» TRY IT
Please set down, unchanged, each line from the one with "the Flask application" to the final line of the data below, both included. Drop the pictures.

» EXCERPTED RECORDS

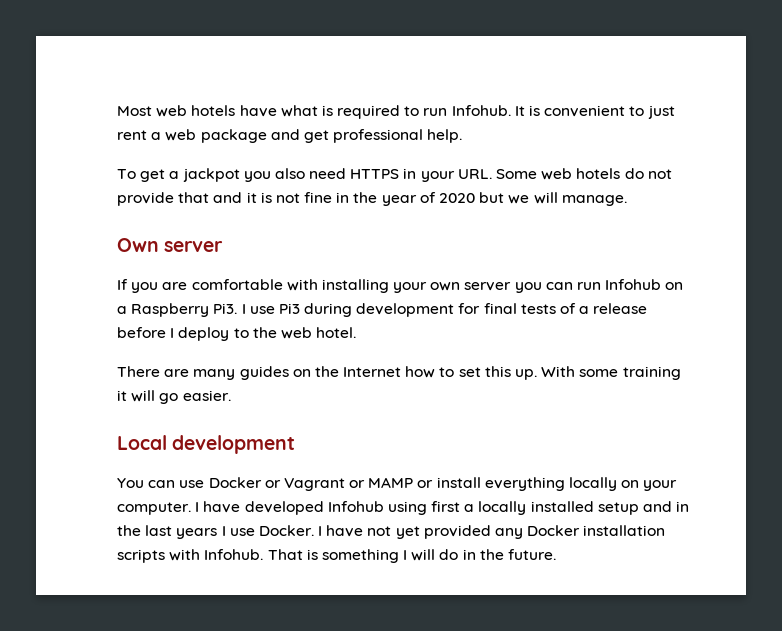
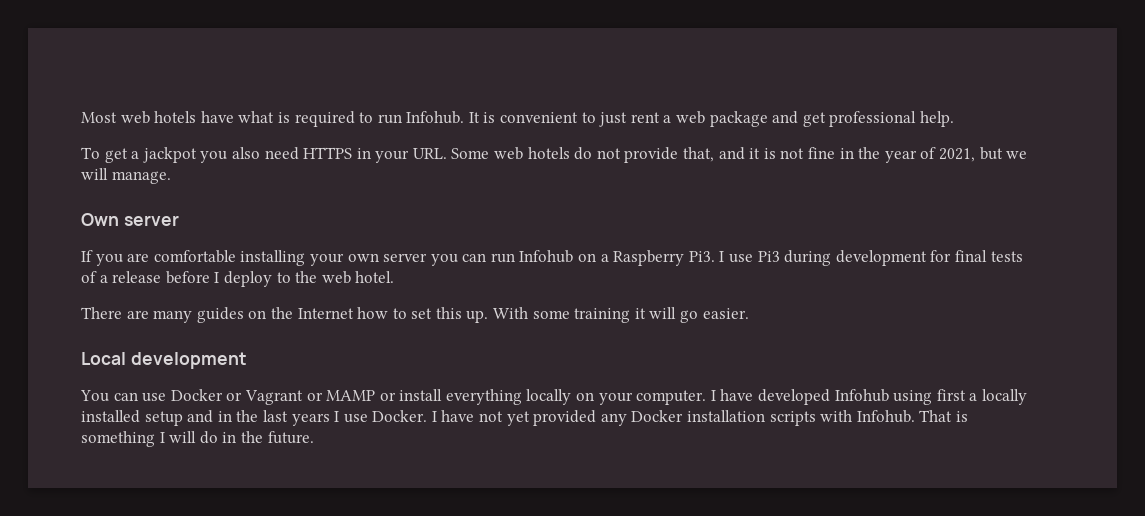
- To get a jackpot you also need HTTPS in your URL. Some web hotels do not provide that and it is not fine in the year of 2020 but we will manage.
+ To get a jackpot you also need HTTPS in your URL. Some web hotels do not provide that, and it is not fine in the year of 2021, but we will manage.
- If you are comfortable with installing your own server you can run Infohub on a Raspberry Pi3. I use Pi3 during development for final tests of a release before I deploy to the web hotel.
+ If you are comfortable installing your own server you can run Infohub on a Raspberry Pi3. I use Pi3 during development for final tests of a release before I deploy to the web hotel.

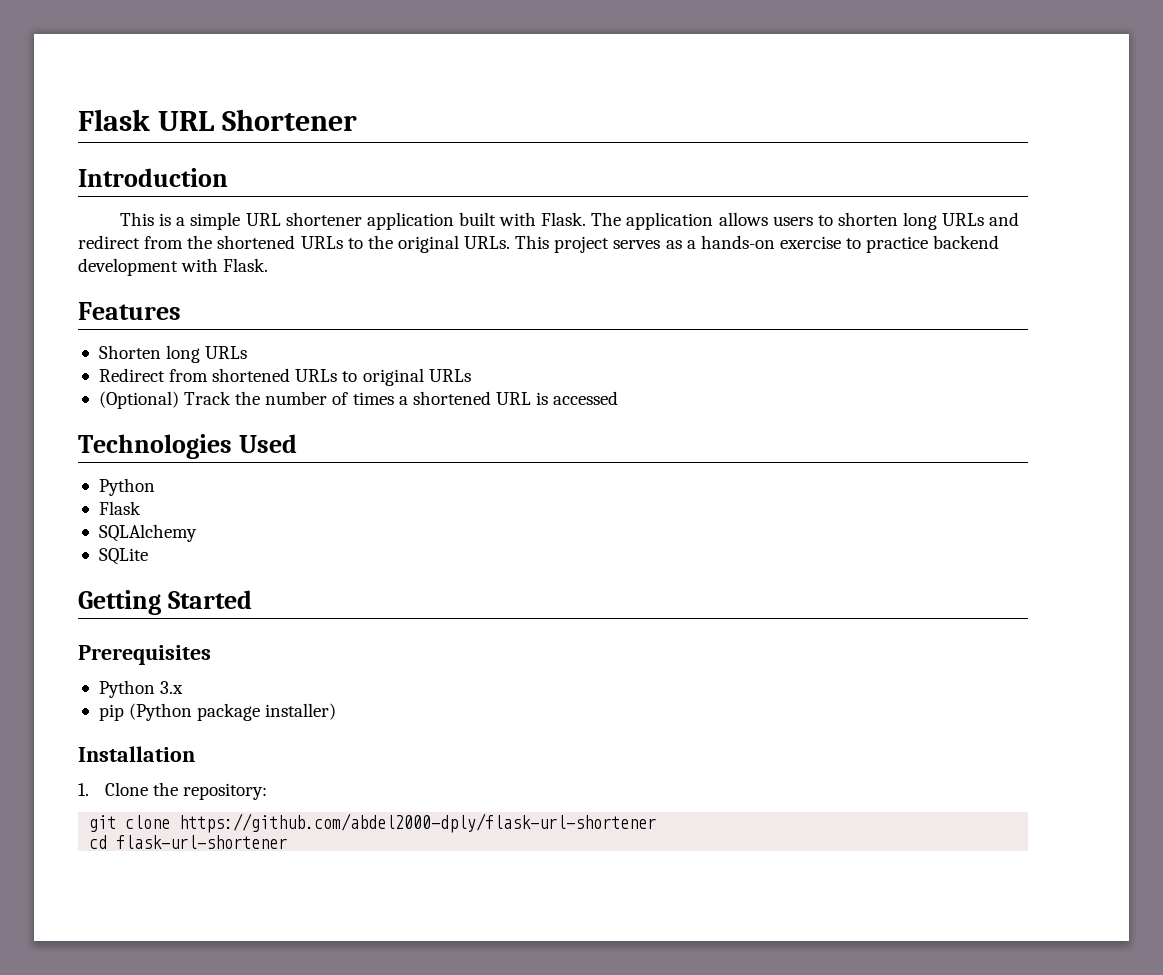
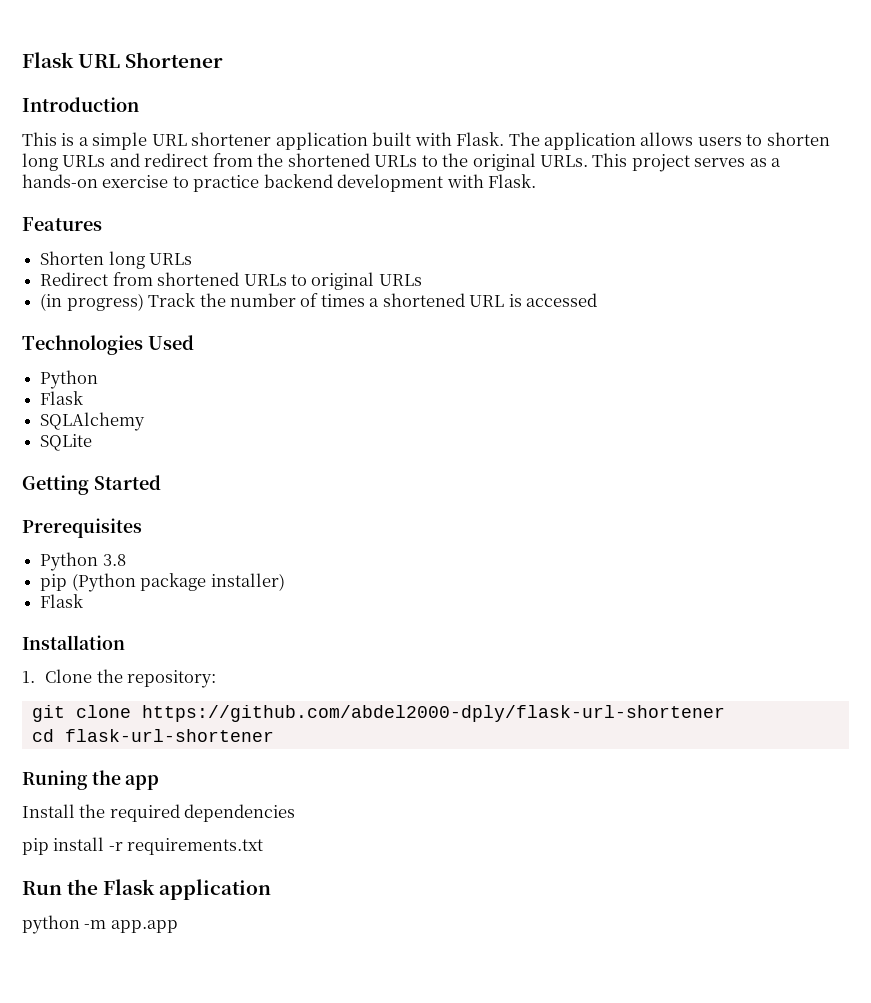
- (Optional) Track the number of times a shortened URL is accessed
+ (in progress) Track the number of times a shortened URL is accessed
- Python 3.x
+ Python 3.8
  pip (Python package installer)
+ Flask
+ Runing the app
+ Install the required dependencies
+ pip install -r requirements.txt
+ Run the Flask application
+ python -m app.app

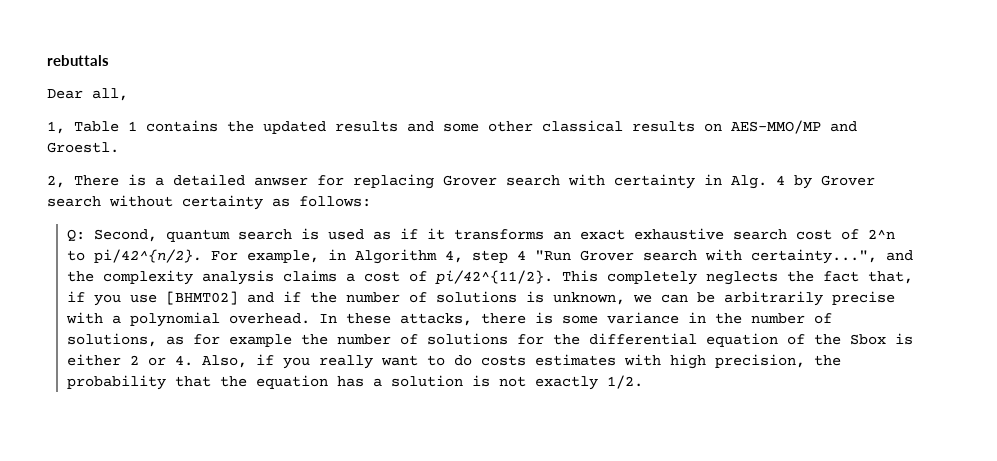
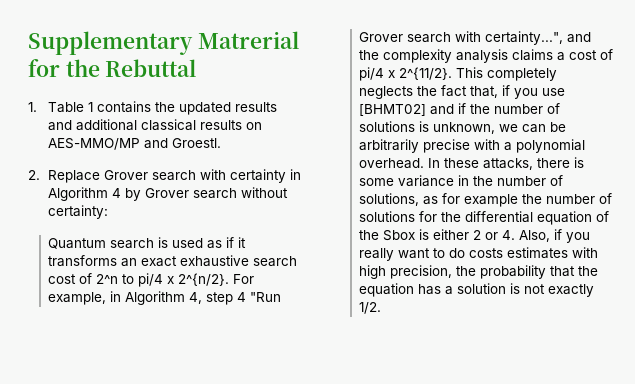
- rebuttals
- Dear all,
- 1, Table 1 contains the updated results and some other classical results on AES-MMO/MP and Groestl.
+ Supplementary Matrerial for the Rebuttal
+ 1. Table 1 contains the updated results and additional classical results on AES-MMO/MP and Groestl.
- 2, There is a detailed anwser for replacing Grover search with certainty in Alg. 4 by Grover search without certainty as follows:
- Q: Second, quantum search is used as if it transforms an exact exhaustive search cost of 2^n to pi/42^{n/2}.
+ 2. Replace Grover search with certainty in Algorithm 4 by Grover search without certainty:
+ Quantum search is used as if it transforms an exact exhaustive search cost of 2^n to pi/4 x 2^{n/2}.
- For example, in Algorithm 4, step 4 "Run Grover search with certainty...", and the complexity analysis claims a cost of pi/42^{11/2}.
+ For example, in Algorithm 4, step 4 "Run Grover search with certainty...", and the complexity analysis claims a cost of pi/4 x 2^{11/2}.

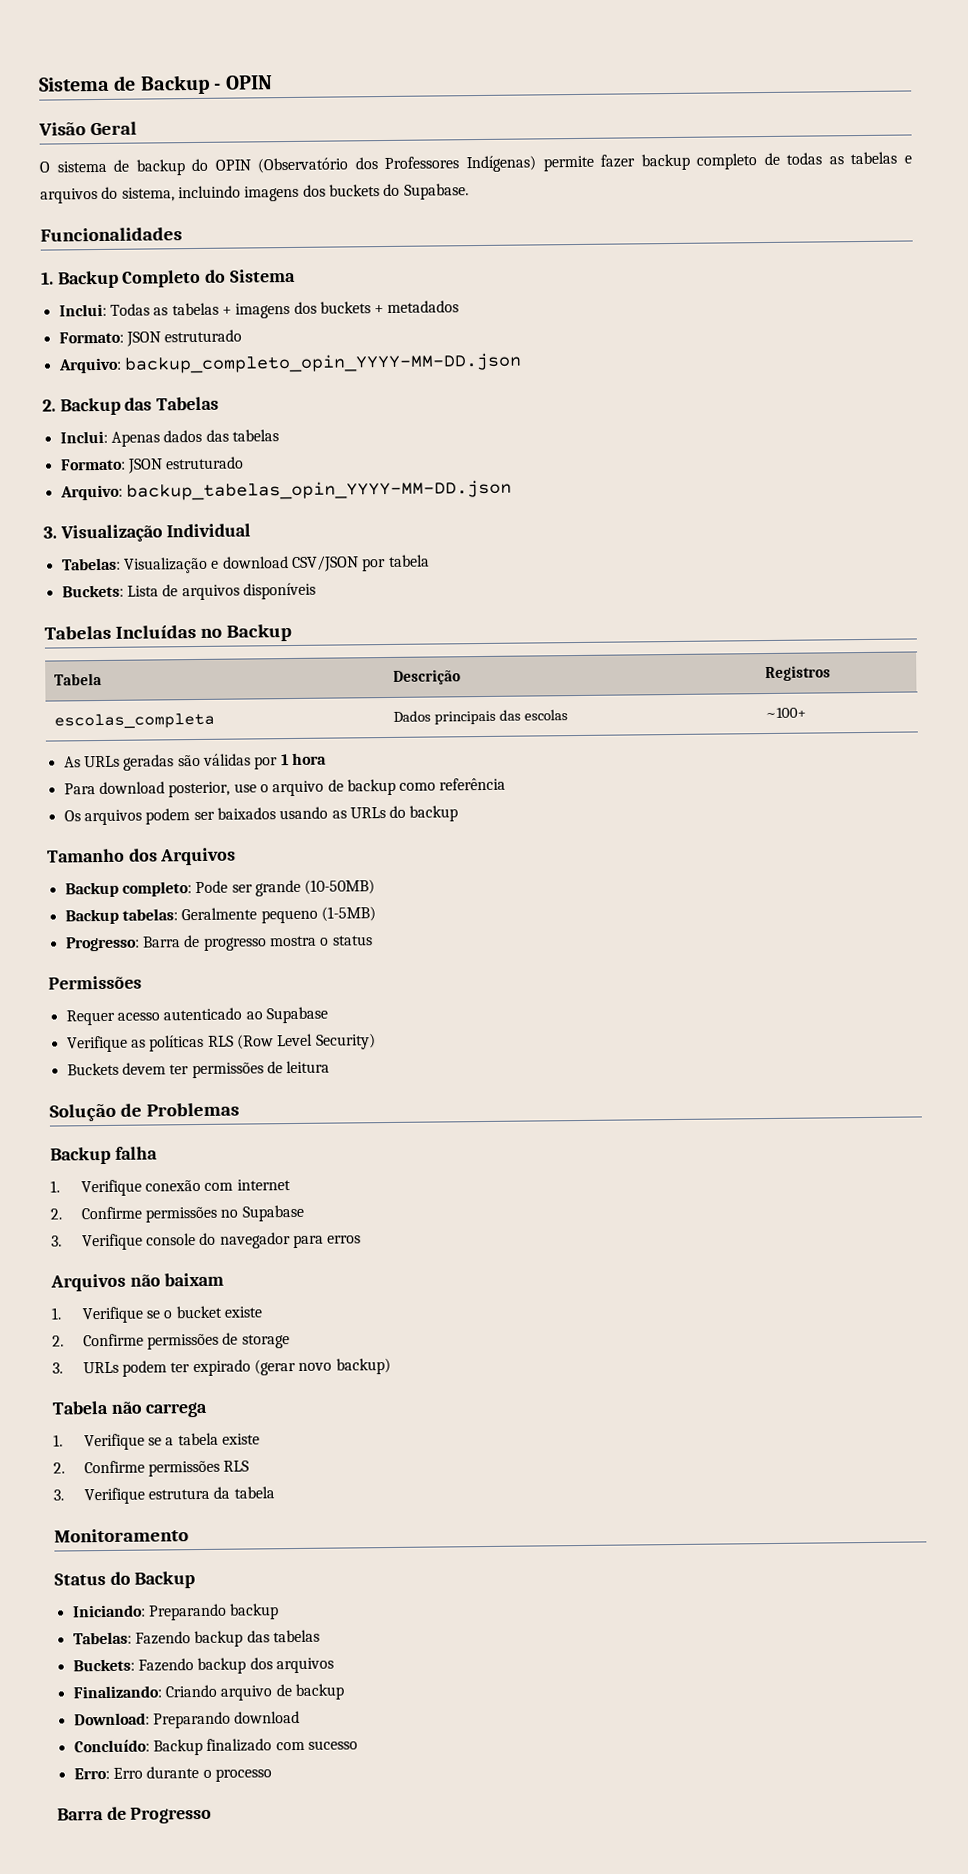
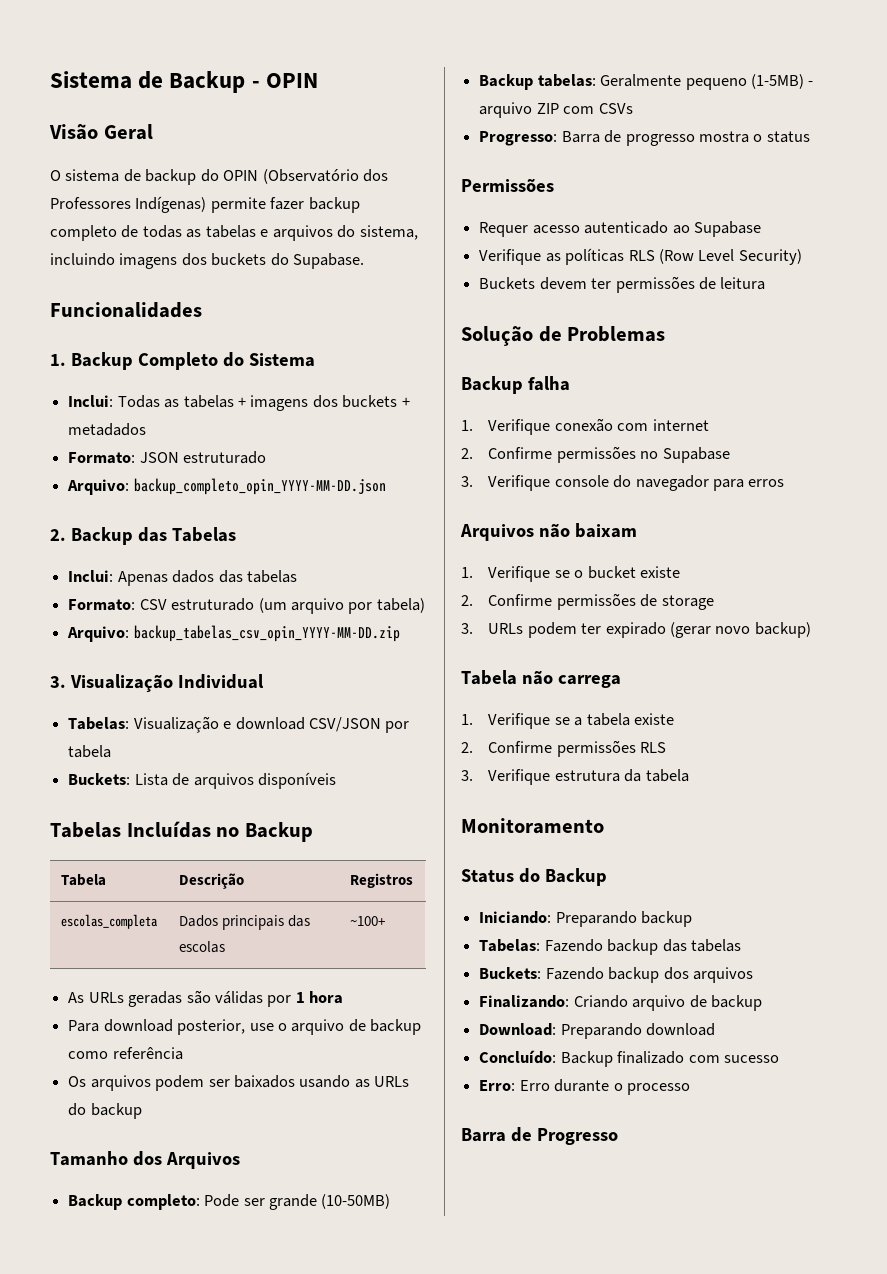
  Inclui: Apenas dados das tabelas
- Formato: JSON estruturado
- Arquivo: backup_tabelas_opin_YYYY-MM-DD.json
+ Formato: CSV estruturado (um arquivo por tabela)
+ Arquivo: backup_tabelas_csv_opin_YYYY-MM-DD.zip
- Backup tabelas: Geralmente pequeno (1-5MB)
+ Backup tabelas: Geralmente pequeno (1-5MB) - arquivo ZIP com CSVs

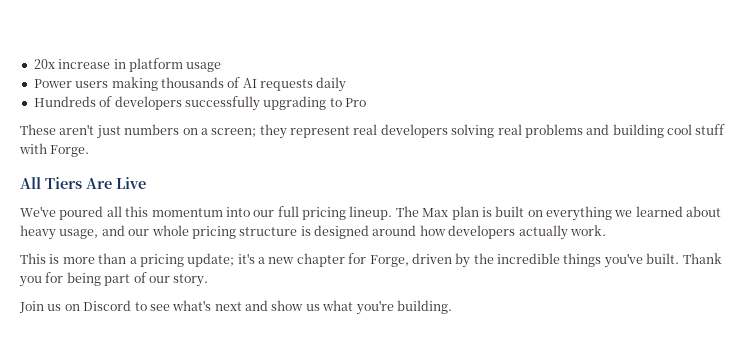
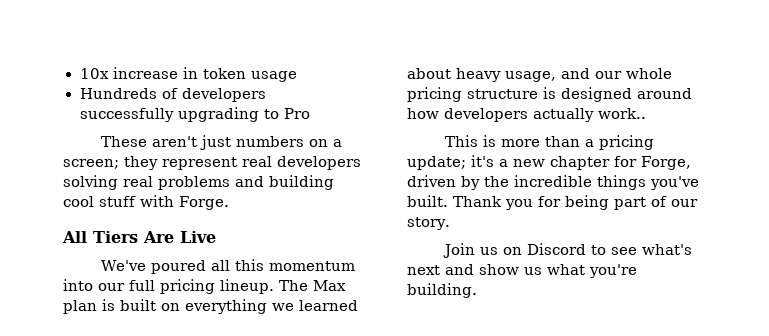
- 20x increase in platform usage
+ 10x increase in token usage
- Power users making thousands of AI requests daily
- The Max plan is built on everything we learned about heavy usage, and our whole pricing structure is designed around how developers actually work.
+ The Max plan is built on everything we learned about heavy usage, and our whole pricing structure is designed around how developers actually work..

» RESPONSE BOX
+ Run the Flask application
+ python -m app.app

- rebuttals
- Dear all,
- 1, Table 1 contains the updated results and some other classical results on AES-MMO/MP and Groestl.
+ Supplementary Matrerial for the Rebuttal
+ 1. Table 1 contains the updated results and additional classical results on AES-MMO/MP and Groestl.
- 2, There is a detailed anwser for replacing Grover search with certainty in Alg. 4 by Grover search without certainty as follows:
- Q: Second, quantum search is used as if it transforms an exact exhaustive search cost of 2^n to pi/42^{n/2}.
+ 2. Replace Grover search with certainty in Algorithm 4 by Grover search without certainty:
+ Quantum search is used as if it transforms an exact exhaustive search cost of 2^n to pi/4 x 2^{n/2}.
- For example, in Algorithm 4, step 4 "Run Grover search with certainty...", and the complexity analysis claims a cost of pi/42^{11/2}.
+ For example, in Algorithm 4, step 4 "Run Grover search with certainty...", and the complexity analysis claims a cost of pi/4 x 2^{11/2}.

  Inclui: Apenas dados das tabelas
- Formato: JSON estruturado
- Arquivo: backup_tabelas_opin_YYYY-MM-DD.json
+ Formato: CSV estruturado (um arquivo por tabela)
+ Arquivo: backup_tabelas_csv_opin_YYYY-MM-DD.zip
- Backup tabelas: Geralmente pequeno (1-5MB)
+ Backup tabelas: Geralmente pequeno (1-5MB) - arquivo ZIP com CSVs

- 20x increase in platform usage
+ 10x increase in token usage
- Power users making thousands of AI requests daily
- The Max plan is built on everything we learned about heavy usage, and our whole pricing structure is designed around how developers actually work.
+ The Max plan is built on everything we learned about heavy usage, and our whole pricing structure is designed around how developers actually work..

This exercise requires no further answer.